From the entries below, reproduce exactly the line containing "[30,1202,101,1219] Install ->", the line containing "[98,1353,385,1374] dpkg -i", and every line in between, with nothing added.

Edit difference data:
* * * * * * * * *
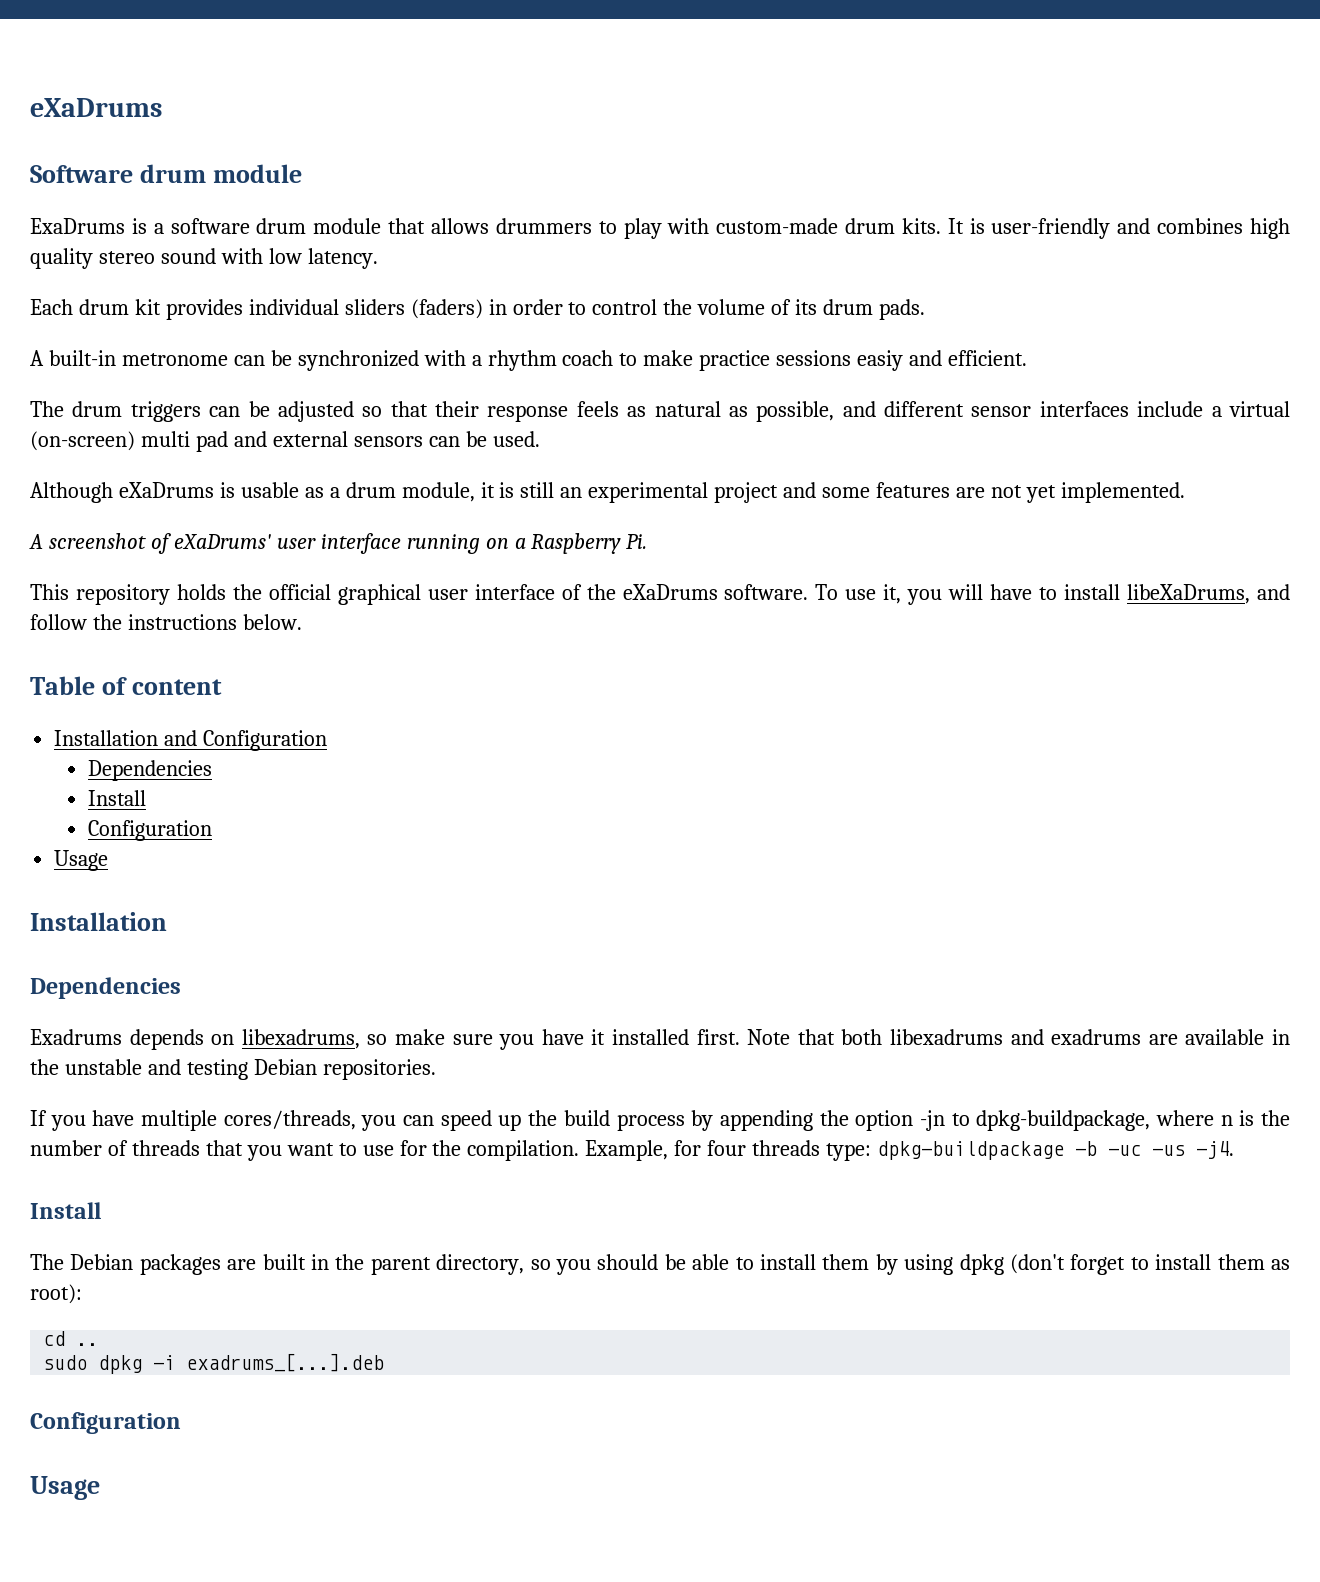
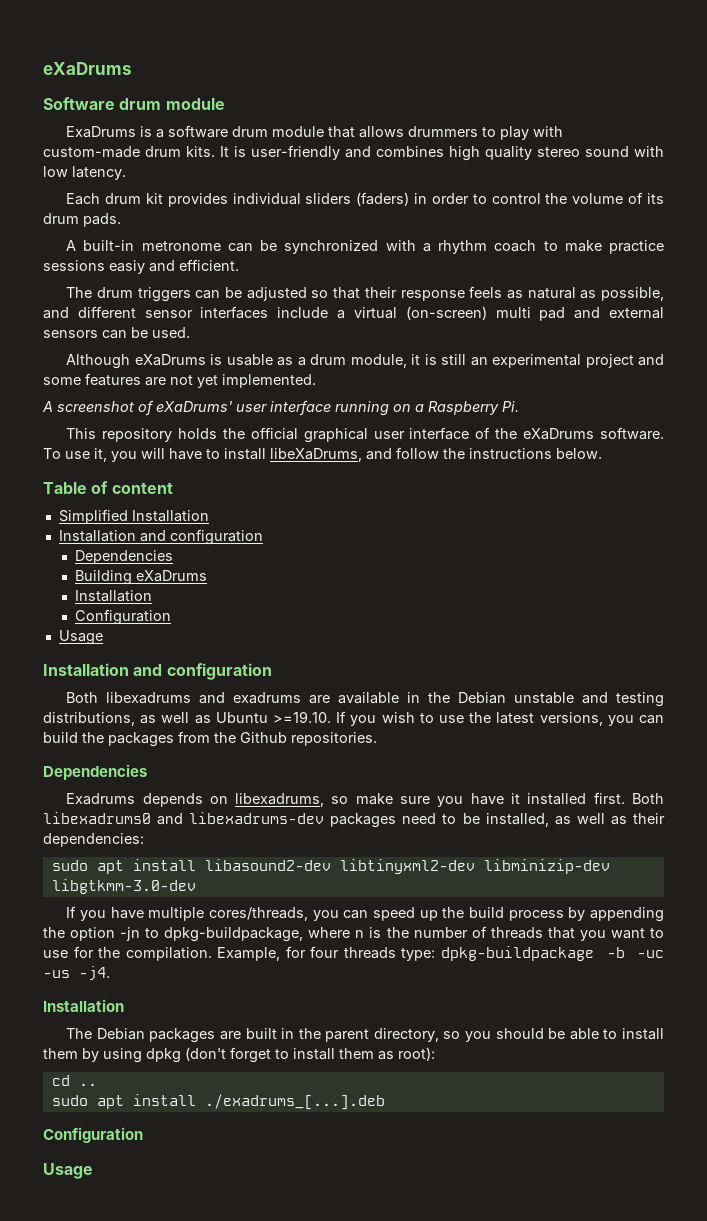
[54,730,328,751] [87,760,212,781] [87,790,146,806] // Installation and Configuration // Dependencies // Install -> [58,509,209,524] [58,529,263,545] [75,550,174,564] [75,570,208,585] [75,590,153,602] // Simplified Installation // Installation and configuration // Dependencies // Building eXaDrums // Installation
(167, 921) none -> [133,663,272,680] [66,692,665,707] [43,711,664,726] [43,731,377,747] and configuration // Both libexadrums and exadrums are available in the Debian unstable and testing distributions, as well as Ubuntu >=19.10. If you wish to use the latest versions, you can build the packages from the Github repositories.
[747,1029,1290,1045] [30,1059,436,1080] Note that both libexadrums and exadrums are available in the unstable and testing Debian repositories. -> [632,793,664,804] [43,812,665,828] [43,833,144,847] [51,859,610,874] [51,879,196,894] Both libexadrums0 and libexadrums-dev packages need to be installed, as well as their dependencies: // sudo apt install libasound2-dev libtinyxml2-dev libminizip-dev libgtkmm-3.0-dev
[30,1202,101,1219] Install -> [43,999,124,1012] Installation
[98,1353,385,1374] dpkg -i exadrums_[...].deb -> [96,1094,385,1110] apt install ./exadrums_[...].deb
* * * * * * * * *
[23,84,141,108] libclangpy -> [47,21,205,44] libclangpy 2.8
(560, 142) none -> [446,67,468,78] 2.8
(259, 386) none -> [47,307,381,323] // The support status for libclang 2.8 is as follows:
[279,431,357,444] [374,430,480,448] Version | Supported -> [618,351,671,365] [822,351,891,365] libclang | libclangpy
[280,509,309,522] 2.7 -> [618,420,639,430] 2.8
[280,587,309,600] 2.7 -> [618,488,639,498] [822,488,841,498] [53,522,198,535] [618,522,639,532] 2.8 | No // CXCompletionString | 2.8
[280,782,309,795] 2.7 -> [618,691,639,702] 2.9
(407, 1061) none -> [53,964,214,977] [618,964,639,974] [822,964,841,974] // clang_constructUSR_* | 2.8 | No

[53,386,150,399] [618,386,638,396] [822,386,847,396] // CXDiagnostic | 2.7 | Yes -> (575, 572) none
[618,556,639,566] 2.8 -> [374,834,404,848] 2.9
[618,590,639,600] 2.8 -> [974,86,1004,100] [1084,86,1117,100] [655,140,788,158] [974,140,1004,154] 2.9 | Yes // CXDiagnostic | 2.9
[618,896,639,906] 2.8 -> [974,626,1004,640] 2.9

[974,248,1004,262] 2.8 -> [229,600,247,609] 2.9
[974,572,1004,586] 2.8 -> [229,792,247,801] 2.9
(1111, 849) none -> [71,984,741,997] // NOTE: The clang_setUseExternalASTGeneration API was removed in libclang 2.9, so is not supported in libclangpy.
* * * * * * * * *
Response box:
[30,1202,101,1219] Install -> [43,999,124,1012] Installation
[98,1353,385,1374] dpkg -i exadrums_[...].deb -> [96,1094,385,1110] apt install ./exadrums_[...].deb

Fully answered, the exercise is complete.